## Records from a dataset
━━━━━━━━━━━━━━━━━━━━━━━━━━━━━━

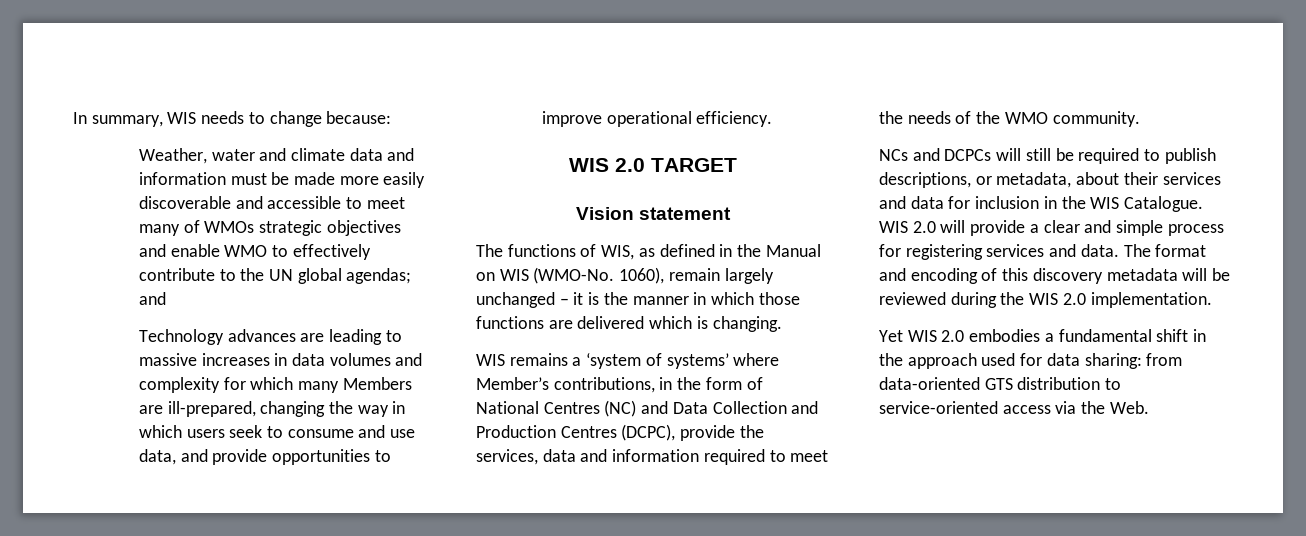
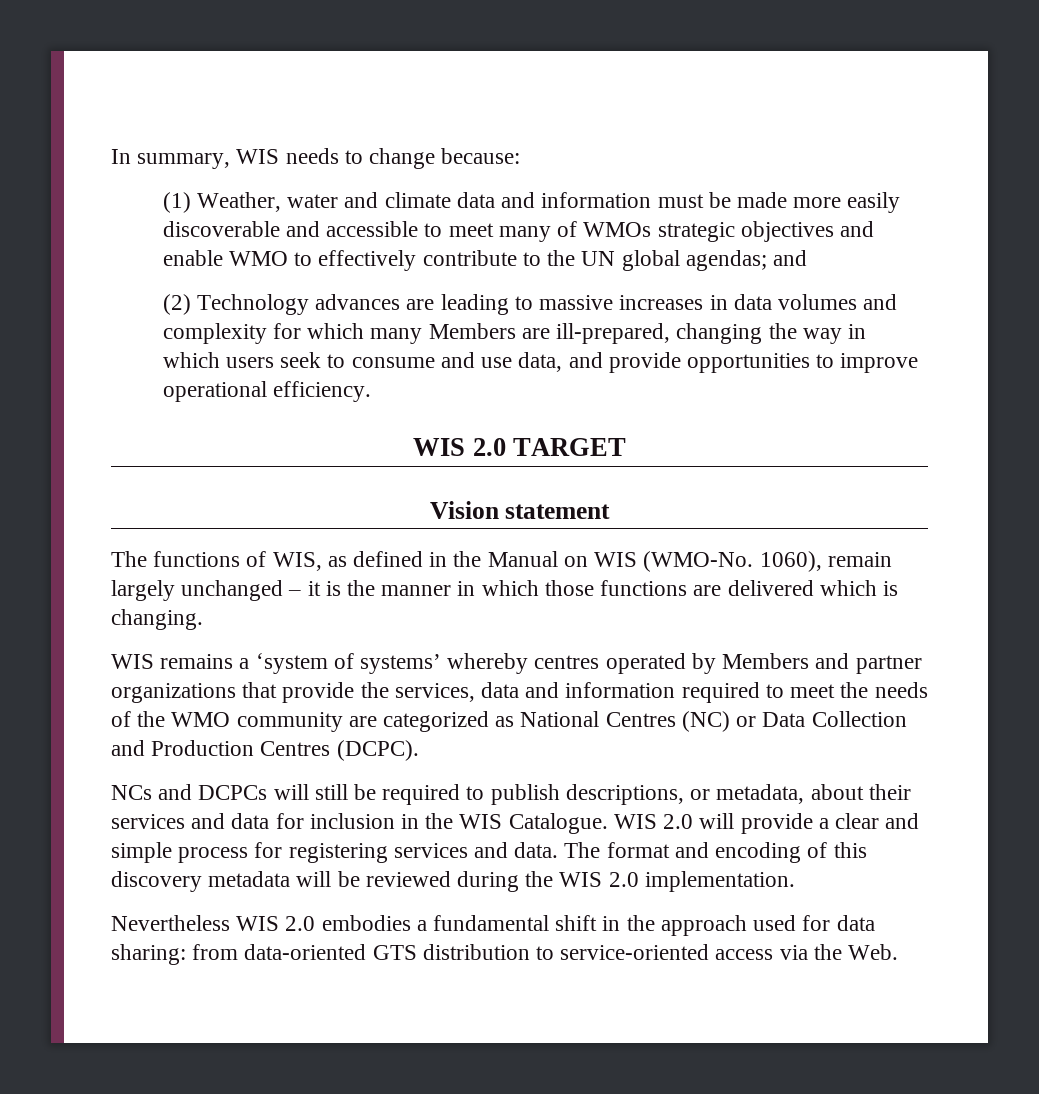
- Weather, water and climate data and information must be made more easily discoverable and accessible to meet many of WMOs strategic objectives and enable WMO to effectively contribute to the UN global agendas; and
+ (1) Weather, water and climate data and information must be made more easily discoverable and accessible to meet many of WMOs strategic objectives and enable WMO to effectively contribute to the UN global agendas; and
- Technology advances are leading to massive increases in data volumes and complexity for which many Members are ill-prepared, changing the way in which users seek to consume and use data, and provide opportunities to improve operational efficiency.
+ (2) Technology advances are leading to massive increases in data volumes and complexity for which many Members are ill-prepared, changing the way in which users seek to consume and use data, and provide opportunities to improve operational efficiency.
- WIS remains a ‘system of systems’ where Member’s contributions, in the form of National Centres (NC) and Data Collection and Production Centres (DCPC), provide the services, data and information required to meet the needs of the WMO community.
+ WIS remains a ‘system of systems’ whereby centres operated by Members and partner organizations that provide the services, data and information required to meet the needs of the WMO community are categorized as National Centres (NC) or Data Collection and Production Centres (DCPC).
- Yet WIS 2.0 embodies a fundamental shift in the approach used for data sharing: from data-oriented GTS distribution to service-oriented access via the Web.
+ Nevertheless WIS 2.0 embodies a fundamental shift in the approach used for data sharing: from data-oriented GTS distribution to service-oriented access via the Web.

━━━━━━━━━━━━━━━━━━━━━━━━━━━━━━

## Exercise
Of the lines above, show those in which "effectively" appears.

## Answer below
- Weather, water and climate data and information must be made more easily discoverable and accessible to meet many of WMOs strategic objectives and enable WMO to effectively contribute to the UN global agendas; and
+ (1) Weather, water and climate data and information must be made more easily discoverable and accessible to meet many of WMOs strategic objectives and enable WMO to effectively contribute to the UN global agendas; and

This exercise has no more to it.